Scientists have begun to consider the possibility of what might happen if a CCM was introduced into a C3 crop plant. A major international project was begun a few years ago to create a C4 rice plant. Since C4 photosynthesis has arisen independently many times in nature, it is reasonable to think that C4-like traits could be selected for, particularly in important C3 crop species (Furbank et al. 2009; von Caemmerer and Evans 2010). The type of traits that are being selected for include increased expression of specific C4 enzymes or the development of anatomical characteristics associated with Kranz anatomy. Clearly with the regulation of so many genes being different in C3 and C4 plants, the transition from C3 to C4 photosynthesis would normally take many generations. However, the process might be accelerated by introducing C4 genes along with promoters that insure the appropriate expression into rice cultivars to facilitate the conversion of photosynthesis to a more C4-like process. von Caemmerer and colleagues (2012) recently published a progress report on an effort to develop C4 rice.
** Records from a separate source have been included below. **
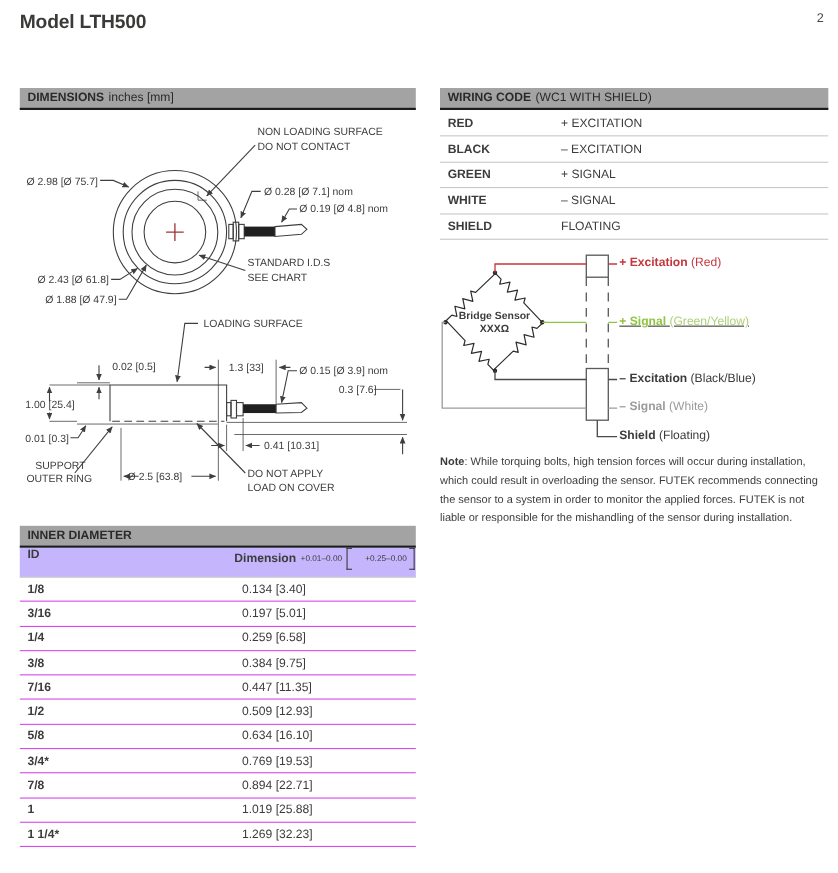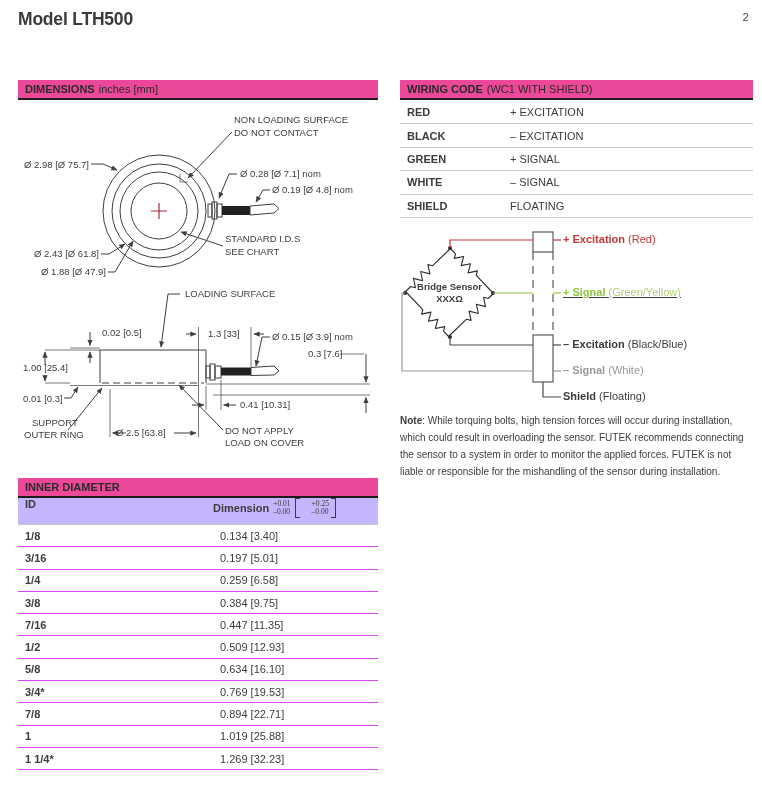--- a/index.html
+++ b/index.html
@@ -10,7 +10,7 @@
   .title{left:18px;top:9px;font-size:17.5px;font-weight:bold;color:#3a3a39;letter-spacing:-0.2px;}
   .pagenum{right:13px;top:11px;font-size:11.5px;color:#4a4a4a;}
 
-  .ybar{height:18px;background:#ec4899;border-bottom:2px solid #1c1c1c;
+  .ybar{height:18px;background:#a3a3a3;border-bottom:2px solid #1c1c1c;
         display:flex;align-items:center;padding-left:7px;font-size:11px;color:#2a2a28;}
   .ybar b{margin-right:4px;}
 

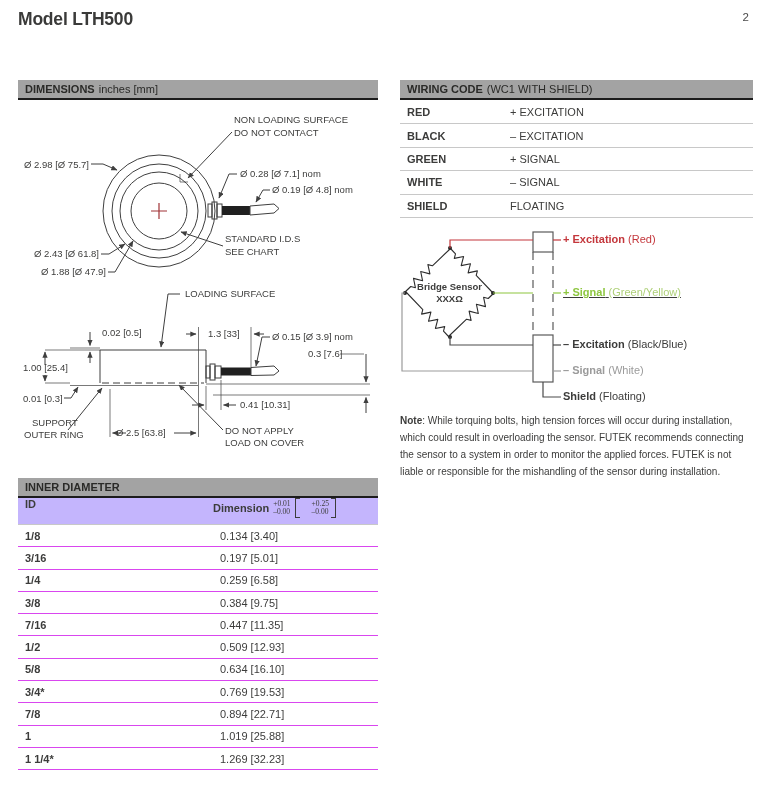--- a/index.html
+++ b/index.html
@@ -25,7 +25,7 @@
   .grayhead{height:26px;background:#c4b5fd;border-bottom:1px solid #c8c8c8;display:flex;align-items:flex-start;font-size:11px;}
   .grayhead .idc{width:188px;padding-left:7px;font-weight:bold;}
   .dimhead{display:flex;align-items:center;font-weight:bold;}
-  .tstack{display:inline-flex;flex-direction:column;font-weight:normal;font-size:7.5px;line-height:8px;margin-left:4px;color:#3c3c3b;font-family:Liberation Serif, serif;}
+  .tstack{display:inline-flex;flex-direction:row;font-weight:normal;font-size:7.5px;line-height:8px;margin-left:4px;color:#3c3c3b;}
   .brk{width:4px;height:18px;display:inline-block;}
   .brk-l{border-left:1px solid #3c3c3b;border-top:1px solid #3c3c3b;border-bottom:1px solid #3c3c3b;margin-left:4px;}
   .brk-r{border-right:1px solid #3c3c3b;border-top:1px solid #3c3c3b;border-bottom:1px solid #3c3c3b;margin-left:2px;}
Another way to introduce a CCM into a C3 plant is to incorporate components of the algal CCMs into higher plants. This approach has been championed by Price and Badger and their colleagues (Price et al. 2008, 2011). The method entails putting either cyanobacterial or algal HCO3 transporters into C3 plants. In theory, these transporters would help deliver CO2 to Rubisco enhancing photosynthesis. Initially the proteins would be targeted to the chloroplast envelope although it is possible that transporters on the plasma membrane would help as well (Price et al. 2011; Weber and von Caemmerer 2010). There is a report in the literature that the introduction of the ictb gene (thought to code for a protein involved in HCO3 transport in cyanobacteria) into Arabidopsis and tobacco enhanced both photosynthesis at low CO2 and improved water balance (Lieman-Hurwitz et al. 2003). This report underscores a second possible benefit of incorporating CCM genes into higher plants which is improved water usage. When plants acquire CO2 through open stomates, a great deal of water vapor is lost. In fact on a mass basis, a typical transpiration ratio is 400 water molecules lost for every CO2 molecule fixed (Nobel 2009). If a plant could operate more efficiently with less CO2, it also might need less water.

The human population continues to grow while crop yields using conventional plant are not keeping pace (Zhu et al. 2010). A significant challenge to plant scientists will be to improve crop yield to feed the Earth’s growing population. One potential way to improve crop yield is to use our knowledge of photosynthetic processes to develop ways to improve photosynthesis and potentially increase crop productivity. Scientists are now poised to increase plant production and yield by engineering photorespiration and enhancing CO2 delivery to Rubisco. The authors would like to thank Drs. Govinjee and Joliot for their contributions to our understanding of photosynthesis. Their work has helped make it possible to design the approaches described in this closing section.